Publié le mercredi 18 août 2010 à 11H21
AFFAIRE LEGRIS. La famille Aurentz, actuellement en détention provisoire à Nuutania, nie avoir “empoisonné” Gérard Legris avec des neuroleptiques et dément tout lien avec la mort du militaire retraité.
L’ESSENTIEL
- La famille Aurentz et son avocat, Me Antz, font appel des mises en examen prononcées lundi
- Romana, Meherio et Vaiata sont mises en examen pour assassinat et les parents des deux premières pour complicité d’assassinat. Tous les cinq sont en détention provisoire à Nuutania
- Le fils de la victime, Jean-Marc maintient que son père a été assassiné
Les Diaboliques et leur famille nient tout concernant la mort de Gérard Legris. Romana, Meherio et Vaiata ont été mises en examen pour assassinat lundi, après trois heures de confrontations, et les parents des deux premières pour complicité d’assassinat. L’appel, annoncé lundi et confirmé hier, sera examiné devant la chambre de l’instruction. “À ce jour et en l’état actuel, tout le monde nie avoir administré quoi que ce soit à monsieur Legris”, affirme Me Antz, leur avocat. Le conseil a donc joint une requête en annulation des mises en examens pour assassinat et complicité d’assassinat de Romana et Meherio puis d’Henriette et Eugène Aurentz, les parents.
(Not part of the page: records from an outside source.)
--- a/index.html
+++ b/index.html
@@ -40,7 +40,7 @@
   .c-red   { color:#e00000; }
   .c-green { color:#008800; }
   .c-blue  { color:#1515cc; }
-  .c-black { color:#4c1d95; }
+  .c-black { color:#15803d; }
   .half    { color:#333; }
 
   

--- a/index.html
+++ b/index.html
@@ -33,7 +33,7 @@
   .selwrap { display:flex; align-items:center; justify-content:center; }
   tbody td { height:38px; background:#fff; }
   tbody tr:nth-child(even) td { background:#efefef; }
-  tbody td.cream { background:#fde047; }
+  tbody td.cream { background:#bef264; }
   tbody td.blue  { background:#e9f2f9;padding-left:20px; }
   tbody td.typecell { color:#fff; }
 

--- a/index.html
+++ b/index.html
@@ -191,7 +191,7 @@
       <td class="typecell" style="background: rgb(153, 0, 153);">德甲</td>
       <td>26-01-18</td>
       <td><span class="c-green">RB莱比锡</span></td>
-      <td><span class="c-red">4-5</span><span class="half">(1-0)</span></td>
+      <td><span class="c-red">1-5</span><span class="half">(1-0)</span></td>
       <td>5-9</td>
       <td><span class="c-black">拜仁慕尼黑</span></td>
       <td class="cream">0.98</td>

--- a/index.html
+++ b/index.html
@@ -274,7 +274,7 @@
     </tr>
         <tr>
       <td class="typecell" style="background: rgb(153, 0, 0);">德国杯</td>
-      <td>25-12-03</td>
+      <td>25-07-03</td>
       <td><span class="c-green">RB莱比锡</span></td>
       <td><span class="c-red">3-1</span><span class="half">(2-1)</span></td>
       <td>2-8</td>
De son côté, Jean-Marc Legris, le fils de Gérard Legris maintient que son père a été assassiné. Par qui ? “Je ne sais pas, mais à partir du moment où mon père n’a plus eu d’argent, il est mort”, déclare-t-il. Les Diaboliques ? “Peut-être car les neuroleptiques et psychotiques ne sont pas arrivés par hasard dans les veines de mon père. Moi je dis qu’il va y avoir des surprises”, assure le fil du militaire dont le corps a été exhumé pour être autopsié, deux ans après sa mort. “J’ai eu mon père au téléphone cinq jours avant sa mort, et il faut m’expliquer pourquoi la famille Aurentz ne m’a rien dit pour les médicaments qu’il prenait si c’était vraiment pour le soigner ! D’habitude, il m’informait toujours de tout. Il ne prenait pas ce genre de médicaments”, insiste le fils du colonel de l’armée de l’air. Des traces de neuroleptiques et psychotiques ont été retrouvées dans la dépouille du père, dans ses muscles et ses cheveux.
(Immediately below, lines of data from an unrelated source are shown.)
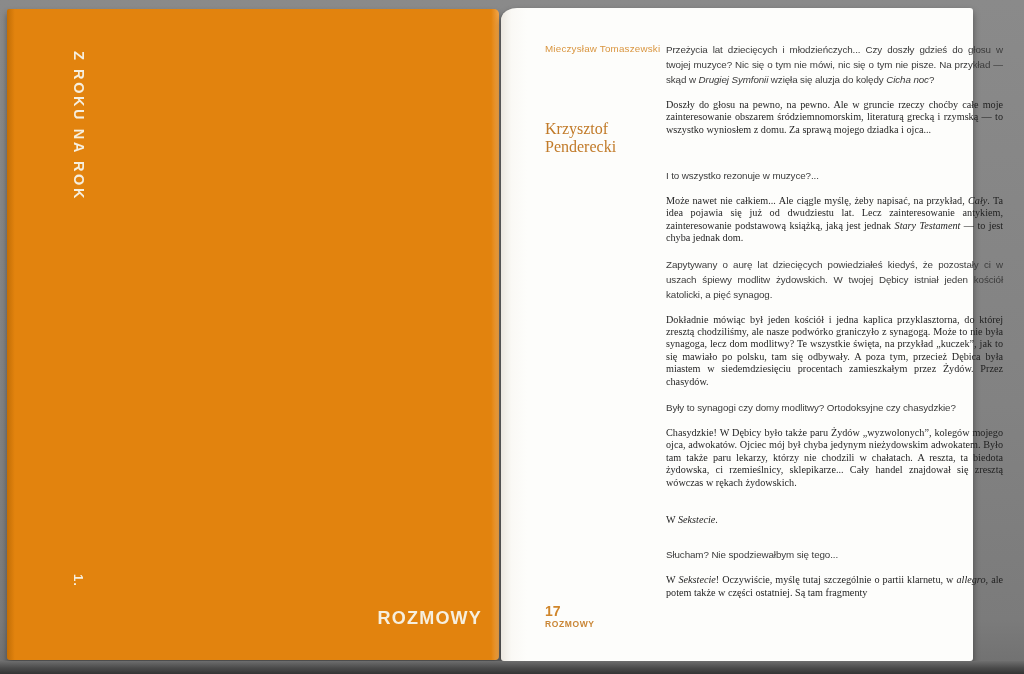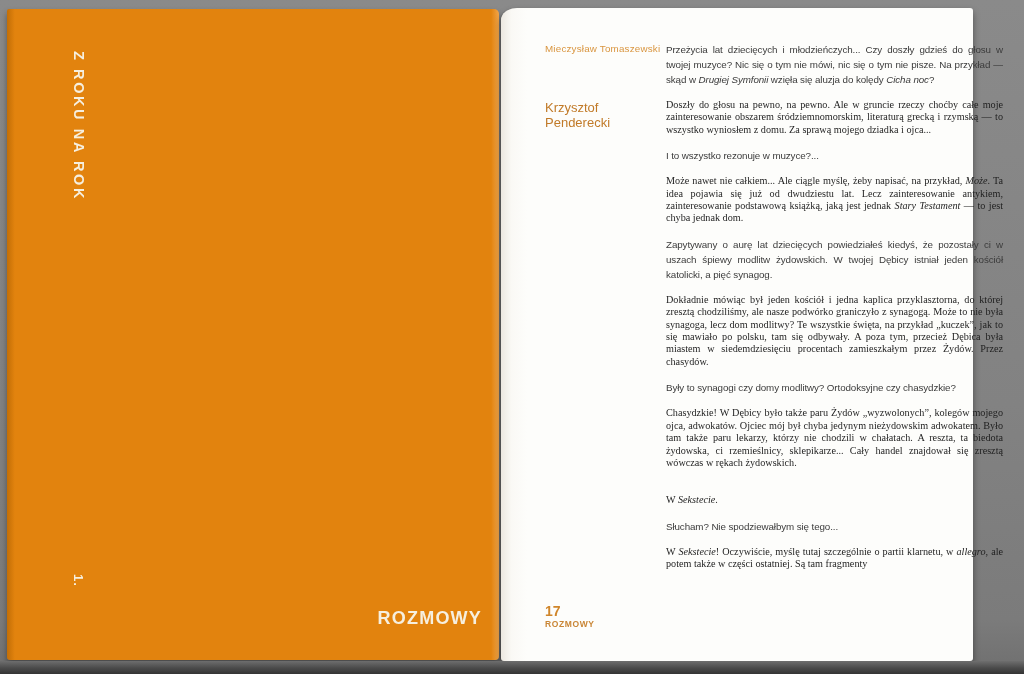--- a/index.html
+++ b/index.html
@@ -48,7 +48,7 @@
   .turn{display:flex;margin-bottom:12px;padding-left:44px;}
   .speaker{flex:none;width:121px;padding-top:1px;}
   .sans-name{font-family:"Liberation Sans",sans-serif;font-size:9.8px;color:#d9953f;letter-spacing:.2px;}
-  .serif-name{font-family:Liberation Sans, sans-serif;font-size:13px;color:#c17a28;}
+  .serif-name{font-family:Liberation Serif, serif;font-size:16px;color:#c17a28;margin-top:20px;}
   .turn-text{flex:none;width:337px;text-align:justify;}
   .question{
     font-family:"Liberation Sans",sans-serif;

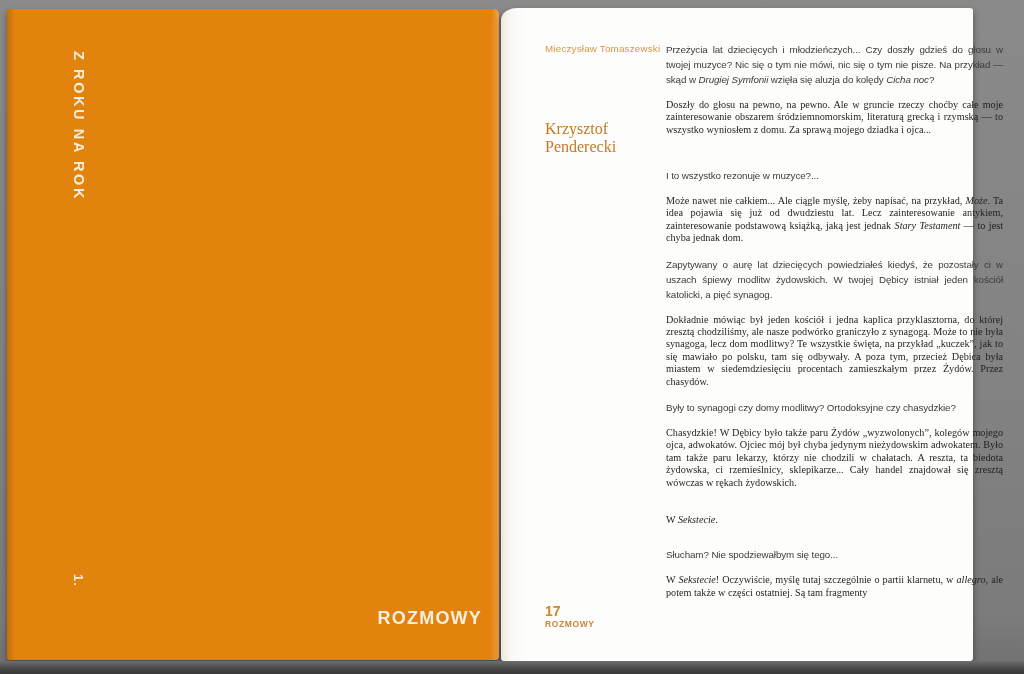--- a/index.html
+++ b/index.html
@@ -95,7 +95,7 @@
 
   <div class="turn">
     <div class="speaker serif-name"></div>
-    <div class="turn-text answer"><span>Może nawet nie całkiem... Ale ciągle myślę, żeby napisać, na przykład, </span><i>Może</i><span>. Ta idea pojawia się już od dwudziestu lat. Lecz zainteresowanie antykiem, zainteresowanie podstawową książką, jaką jest jednak </span><i>Stary Testament</i><span> — to jest chyba jednak dom.</span></div>
+    <div class="turn-text answer"><span>Może nawet nie całkiem... Ale ciągle myślę, żeby napisać, na przykład, </span><i>Cały</i><span>. Ta idea pojawia się już od dwudziestu lat. Lecz zainteresowanie antykiem, zainteresowanie podstawową książką, jaką jest jednak </span><i>Stary Testament</i><span> — to jest chyba jednak dom.</span></div>
   </div>
 
   <div class="turn">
Juste avant sa mort, Gérard Legris aurait confié à son fils : “Je suis très bien. Je regarde mes comptes les pieds dans l’eau”. Mais aujourd’hui, il est établi que de l’argent aurait été dérobé sur le compte de l’homme, âgé de 87 ans quand il est mort. Les Legris se demandent notamment pourquoi l’avocat de l’une des mises en cause, Vaiata, est Me Dubois, qui travaille avec le cabinet qui “défend aussi les intérêts de la BP-SG (Banque de Polynésie–Société Générale)”. Et comme l’explique Jean-Marc Legris : “Le nom de cet avocat est listé dans l’en-tête de la lettre de proposition de la BP de nous indemniser pour moitié, laquelle banque aurait été elle-même soidisant abusée par la famille Aurentz. Or il nous semble pour le moins surprenant que ce soit le même cabinet d’avocats qui assure la défense de deux parties que tout oppose”. Contacté, le cabinet d’avocats indique qu’il n’y a aucun conflit d’intérêt. Quoi qu’il en soit, la famille Legris demande de récuser l’avocat pour la défense de la partie adverse.
Lundi, après trois heures de confrontations, les parents des Diaboliques, Henriette et Eugène, ont rejoint leurs filles à Nuutania. Romana, Meherio et Vaiata sont soupçonnées d’avoir tué Gérard Legris et de lui avoir soutiré près de 43 millions de Fcfp.